→ Work item: Below are some records. Return exactly the lines from the one with "- You can override" to the one with "- However, this", and nothing else.

++++ Data supplied

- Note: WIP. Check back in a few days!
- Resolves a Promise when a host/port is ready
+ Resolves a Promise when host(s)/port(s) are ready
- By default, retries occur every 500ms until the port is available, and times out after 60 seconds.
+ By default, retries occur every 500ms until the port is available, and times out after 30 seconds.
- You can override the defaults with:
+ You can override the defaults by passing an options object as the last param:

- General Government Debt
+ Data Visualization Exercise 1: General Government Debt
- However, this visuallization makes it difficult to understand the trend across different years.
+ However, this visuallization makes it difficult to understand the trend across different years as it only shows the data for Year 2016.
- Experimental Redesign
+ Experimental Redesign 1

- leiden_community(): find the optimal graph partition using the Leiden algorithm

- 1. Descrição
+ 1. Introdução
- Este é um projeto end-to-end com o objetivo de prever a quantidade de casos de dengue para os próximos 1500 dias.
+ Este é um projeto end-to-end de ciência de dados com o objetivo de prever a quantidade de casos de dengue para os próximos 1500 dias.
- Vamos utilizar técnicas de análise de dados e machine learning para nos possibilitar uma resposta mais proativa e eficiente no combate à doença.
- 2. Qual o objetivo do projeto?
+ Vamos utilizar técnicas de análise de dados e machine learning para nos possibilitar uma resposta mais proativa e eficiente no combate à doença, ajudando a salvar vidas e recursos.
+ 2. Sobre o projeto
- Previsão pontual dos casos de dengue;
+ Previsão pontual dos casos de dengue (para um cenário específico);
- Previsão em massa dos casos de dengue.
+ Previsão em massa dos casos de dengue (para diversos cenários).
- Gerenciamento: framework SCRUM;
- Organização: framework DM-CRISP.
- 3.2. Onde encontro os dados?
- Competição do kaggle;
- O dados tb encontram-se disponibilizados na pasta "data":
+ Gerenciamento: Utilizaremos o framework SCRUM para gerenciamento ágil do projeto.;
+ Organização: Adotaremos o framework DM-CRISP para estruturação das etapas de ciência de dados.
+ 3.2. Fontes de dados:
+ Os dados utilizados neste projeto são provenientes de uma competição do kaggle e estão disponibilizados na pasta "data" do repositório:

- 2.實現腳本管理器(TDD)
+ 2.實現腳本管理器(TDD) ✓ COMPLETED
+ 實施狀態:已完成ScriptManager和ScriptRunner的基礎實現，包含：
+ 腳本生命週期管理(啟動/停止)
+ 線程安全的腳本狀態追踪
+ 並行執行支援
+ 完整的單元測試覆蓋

++++++++

→ Result for this task:
- You can override the defaults with:
+ You can override the defaults by passing an options object as the last param:

- General Government Debt
+ Data Visualization Exercise 1: General Government Debt
- However, this visuallization makes it difficult to understand the trend across different years.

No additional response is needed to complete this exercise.